The book I finished yesterday really emphasized the idea that the best way to stop buying stuff is to stop wanting stuff, and that’s really stuck with me. Reducing the amount of money I spend is pretty damn hard when it feels like it’s me punishing myself and denying myself stuff I want. I’m really into this idea of addressing the underlying thoughts and emotions and behaviors that cause me want to want stuff, instead of just brute-force being like “no stuff for u.” It’s something I’ve come close to doing before, but there’s something about seeing this idea stated so plainly that’s really clicked with me.
“Who are you buying this for? The person you are, or the person you want to be?”
– Cait Flanders, The Year of Less
today’s audio book is a great choice. i really wish there was a way in Libby to sort the audiobooks i’m interested in by length.
currently listening: your heart is a muscle the size of your fist
sometimes goals can be easy if it’s 1. something i was probably gonna do anyways and 2. easy to track. like, i’m at 65 books read this year out of my goal of 52. i like reading, i was going to do it anyways, but it being really easy to track in goodreads made it fun. and i know that my reward at the end of the year will be seeing a little auto-generated summary on the site with facts about all the books.
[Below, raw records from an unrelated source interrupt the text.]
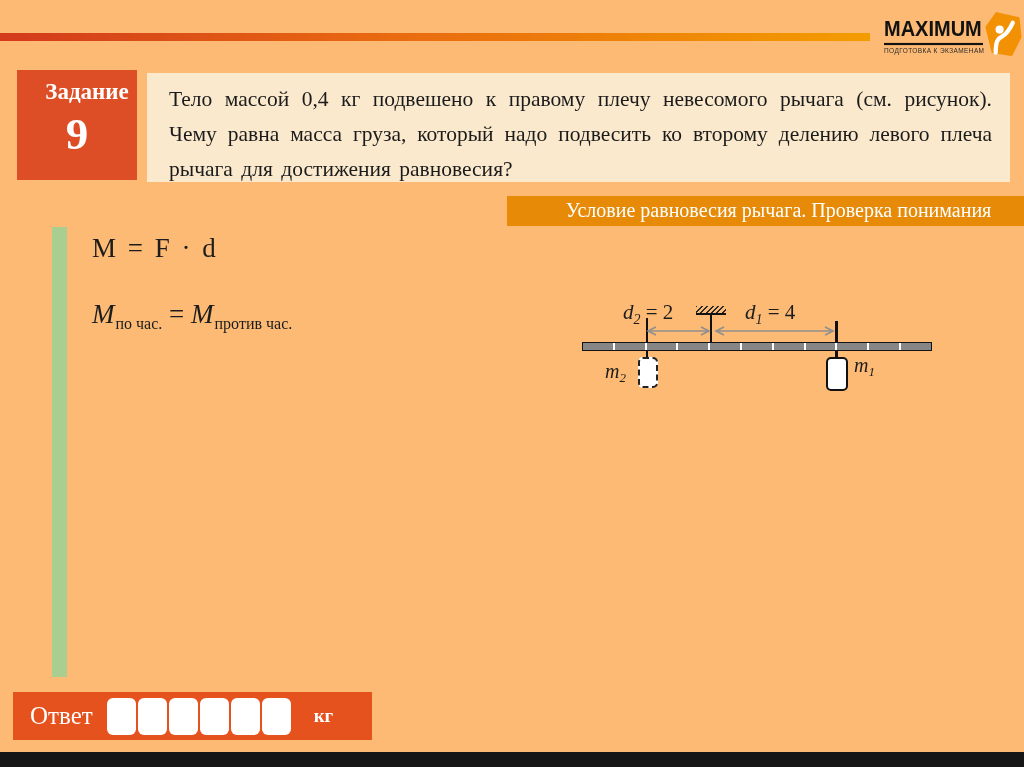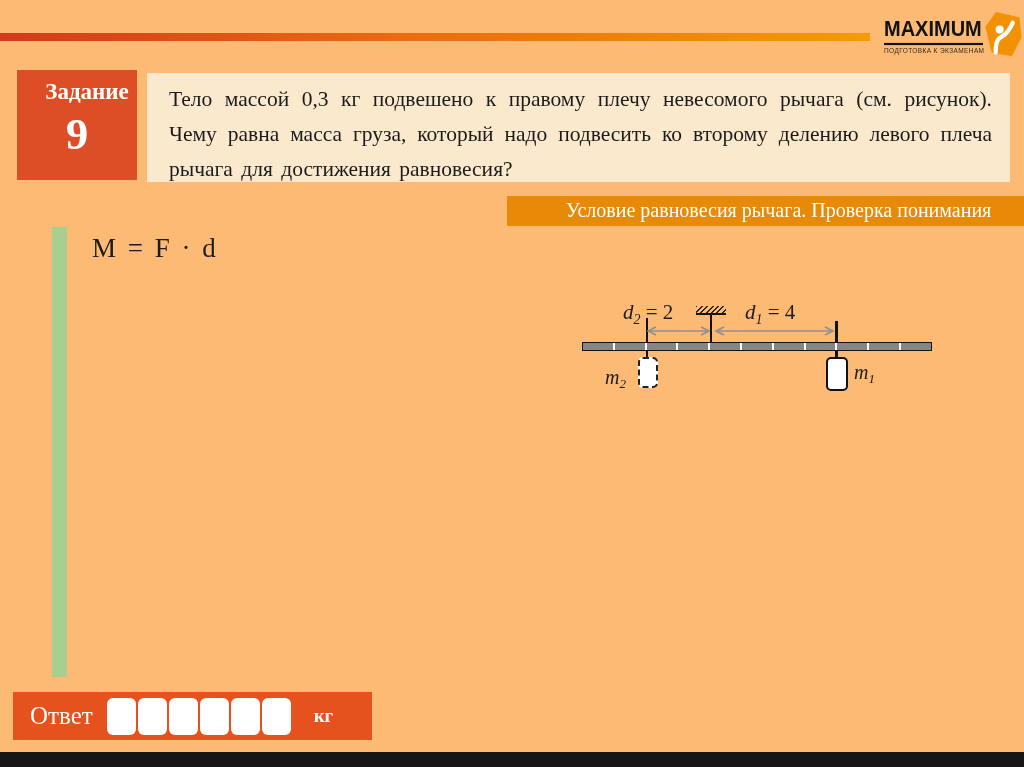"Тело массой 0,3 кг подвешено" div.problem-text { text: 0,3 -> 0,4 }
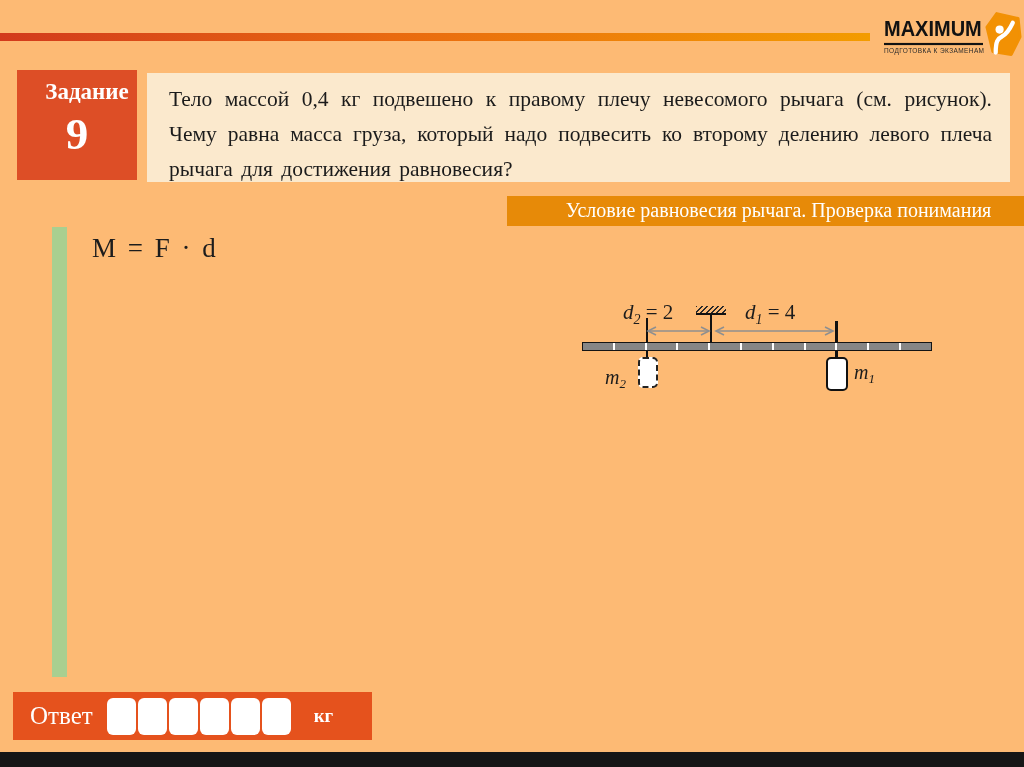"Mпо час. = Mпротив час." div.formula { html: none -> <div> <span>M</span><span>по час.</span><span> = </span><span>M</span><span>против час.</span> </div> }
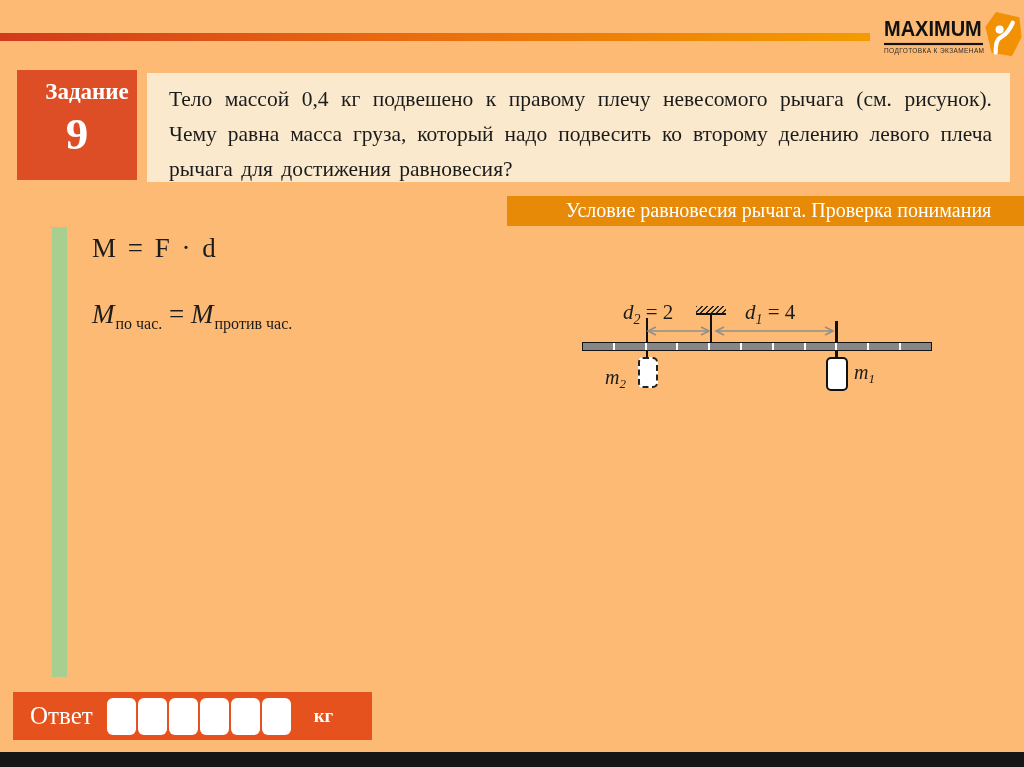"m2" .mlabel-m2 { top: 68px -> 62px }
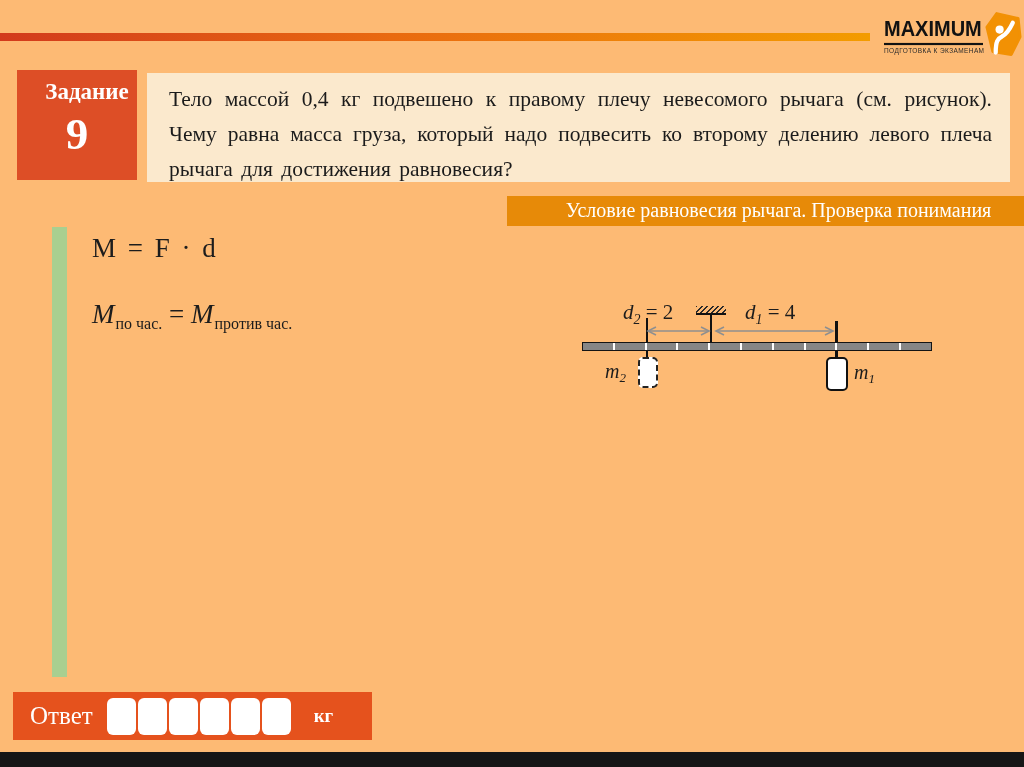"m1" .mlabel-m1 { top: 63px -> 56px }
fen-tober aka “make one thing every day and share it” went pretty damn well, until there was one day the last week i was sick or whatever and just couldn’t make anything. so because i’d broken the successful chain, i gave up and just stopped, and didn’t pick it up again the next day. doing something every day and tracking it works really well for me until i skip a day, and then i just give up because it’s ruined.
maybe instead i should think of it as “let’s make a chain of days as long as i can, and if i have to start over, let’s see if i can hit a new record for most days in a row.” but having to start over at zero is so demoralizing.
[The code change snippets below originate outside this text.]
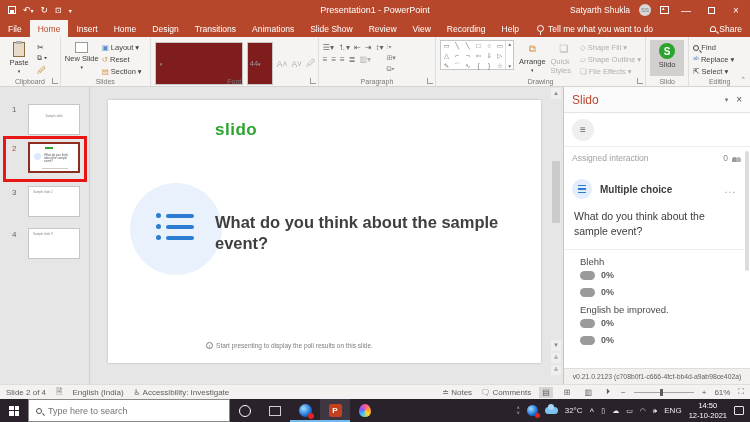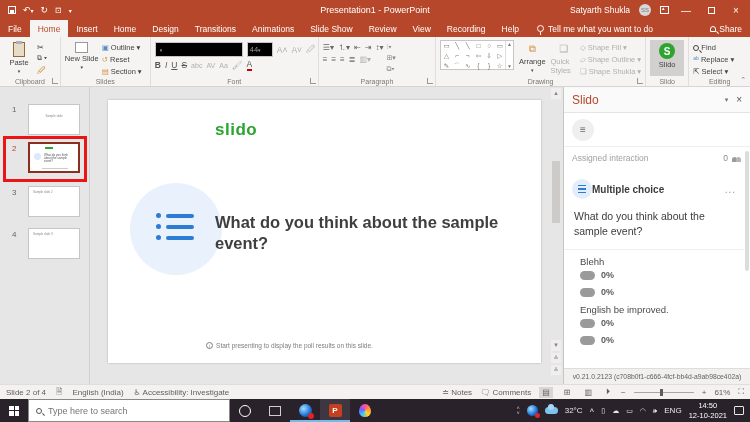"Outline" span { text: Outline -> Layout }
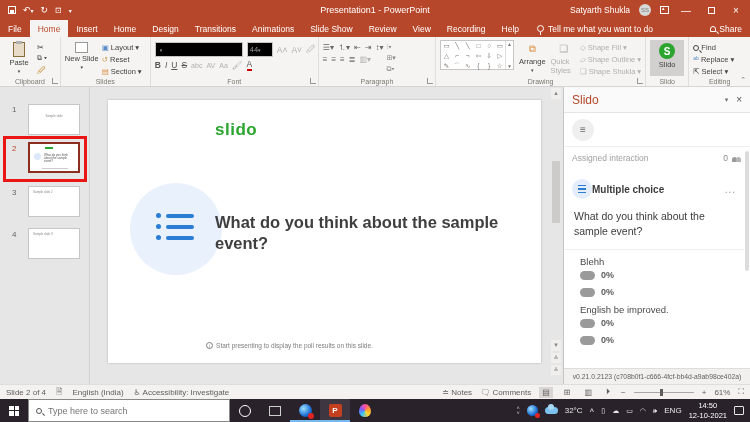"44" .combo { background: #000000 -> #7f1d1d; padding: 2px 2px -> 16px 2px }
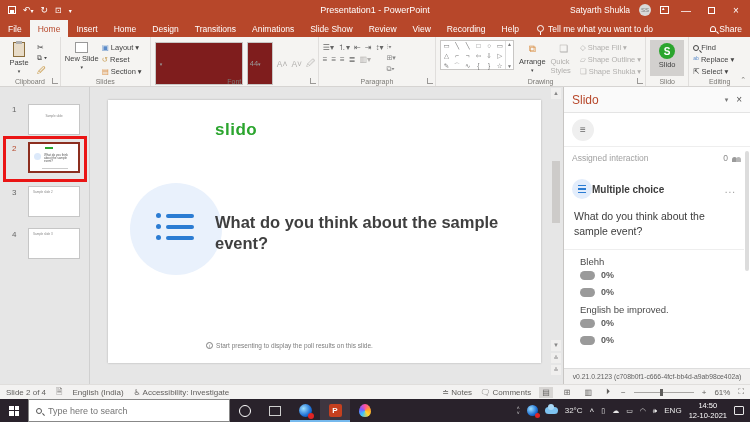"Shape Shukla" span { text: Shape Shukla -> File Effects }
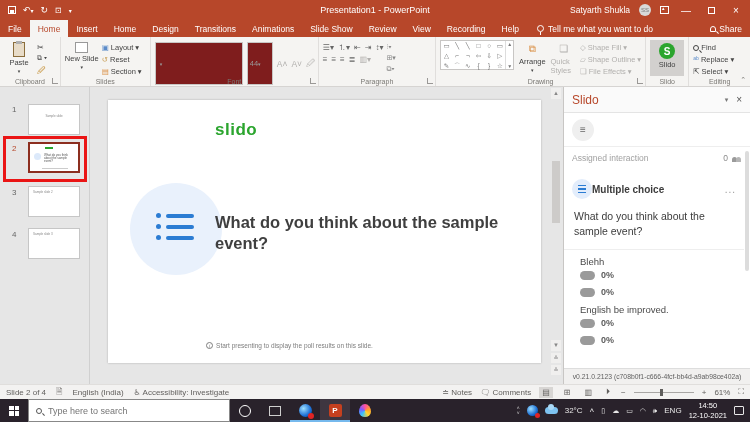"Multiple choice" .cardhead { gap: 0 -> 8px }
what worked well for me about this book reading challenge, then? some ideas:
- a very long and forgiving timeframe. like i can read three books in a day and then nothing for weeks, but that doesn’t matter, and it all still counts.
- it’s a count i can easily check, and goodreads will show me automatically “read X number of books per month for the rest of the year to achieve your goal”
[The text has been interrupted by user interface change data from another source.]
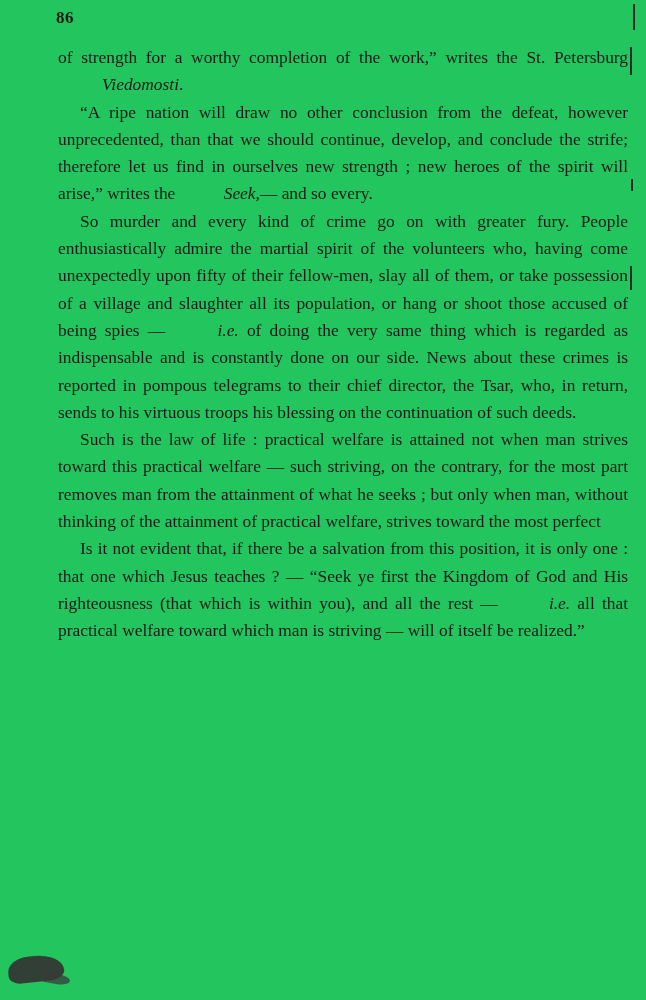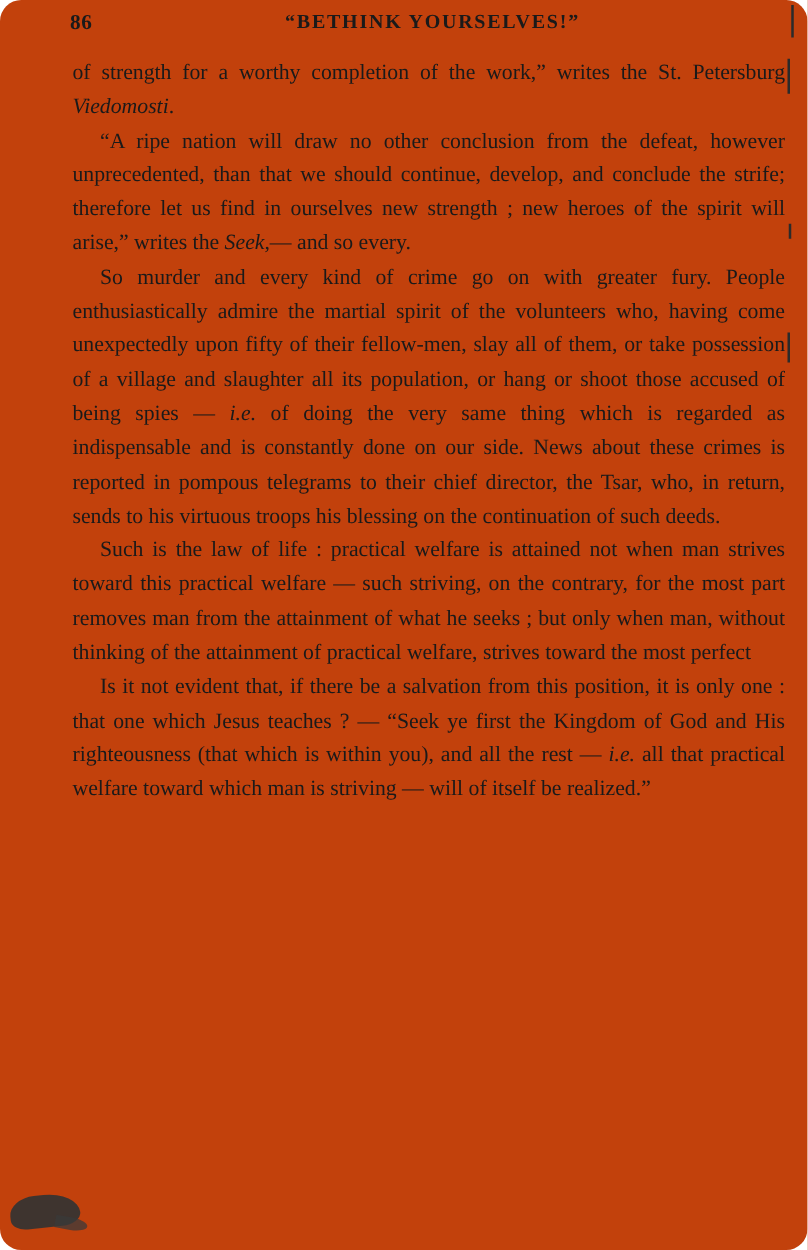"86" .page { background: #c2410c -> #22c55e; border-radius: 17px -> none }
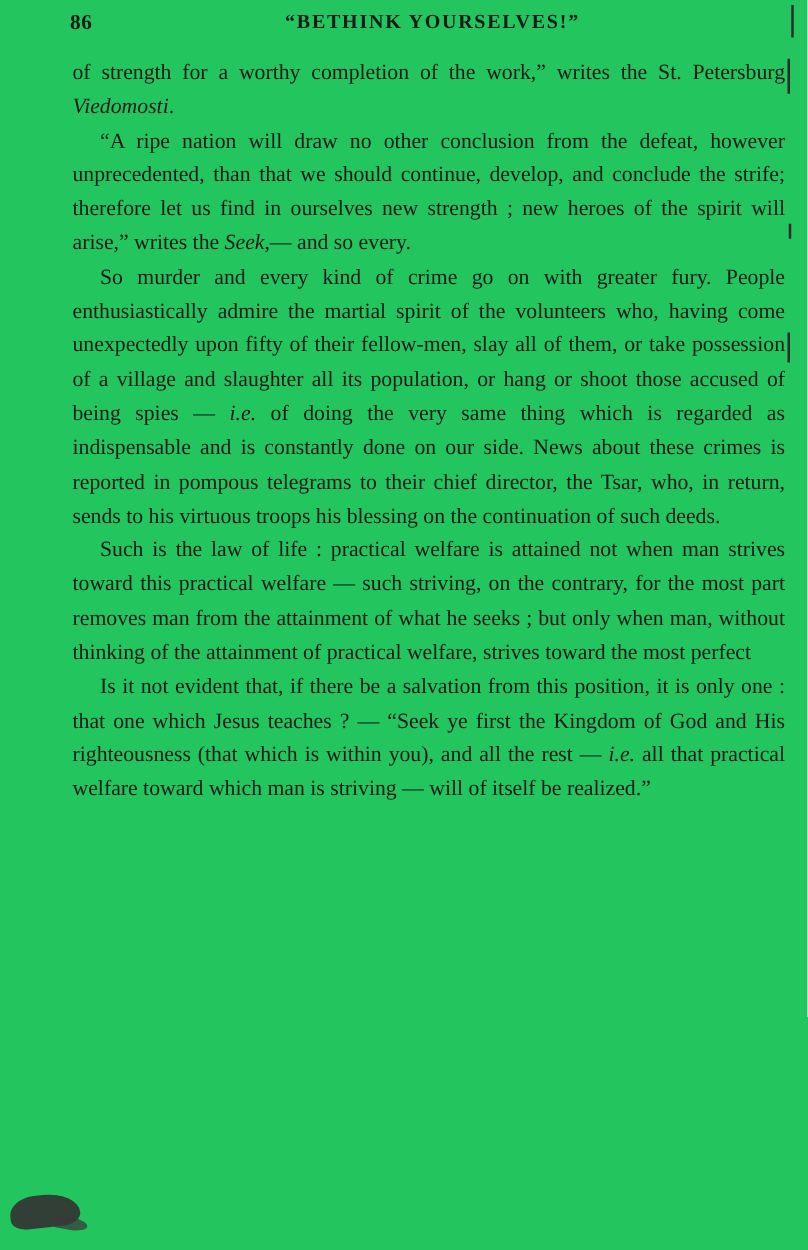"“BETHINK YOURSELVES!”" span.head-title { html: <span>“BETHINK YOURSELVES!”</span> -> none }
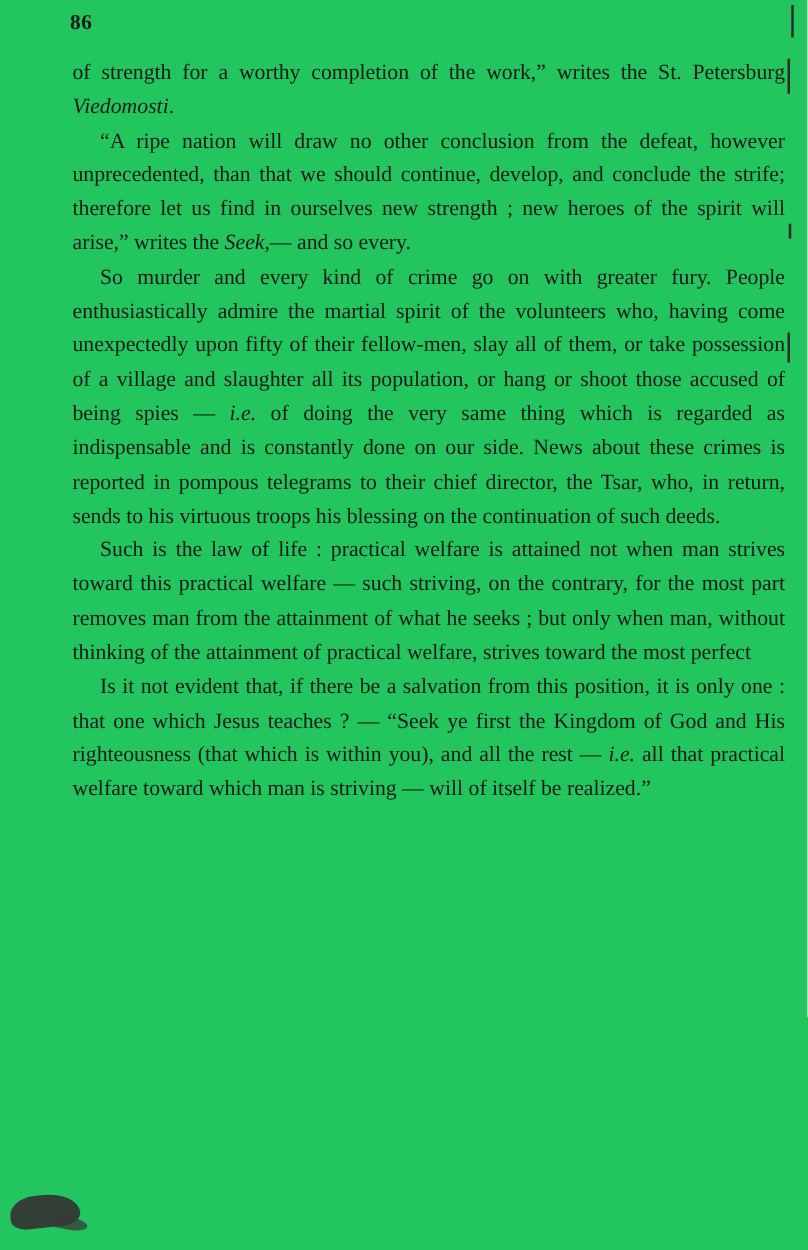"Viedomosti" i, .ital { margin-left: none -> 44px }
- i can see a nice list of everything i read, when i read it, and what i rated it
- i know there’ll be a record at the end of the year with a summary of fun facts, like which month i read the most and how many pages i read, etc
- it’s not “read X pages every day” or “read Y books every month” it’s “how many books can you read in a year? i bet it’s at least 52!”
- the goal is derived from an average rate of one book per week. some weeks i read more, some i read less.
What would Fen-Tober have looked like if instead of “make something every day” it was “make 31 things this month”? There were some days I made several things, and some days I made nothing. I’m pretty sure that if I’d tracked it differently, I’d see that I made at least 31 things. On days where I made several things, I’d get disappointed and think “oh man, it’s too bad I made this second thing today, now it doesn’t count for tomorrow.”
Maybe counting “did I do X every day” is good if it’s a daily habit to build, like brushing my teeth. But like………… honestly what would it look like if my goal was “brush my teeth 31 times this month” instead of “brush my teeth every day”? I don’t think I’d give up if I skipped a day because I was sick. Okay brushing teeth is a bad weird example because I’m self-conscious about teeth and mouth things ANYWAYS
I think I want to try out a goal of like “make 31 things” for December, and see how that goes. And I’ll make another list of suggestions/ideas for things I could make, like I did for October, because that really helped bust me out of my comfort zone and was really fun.
And if this way of setting a goal goes well, then I’ll also set some goals for 2020 to go alongside my book reading goal.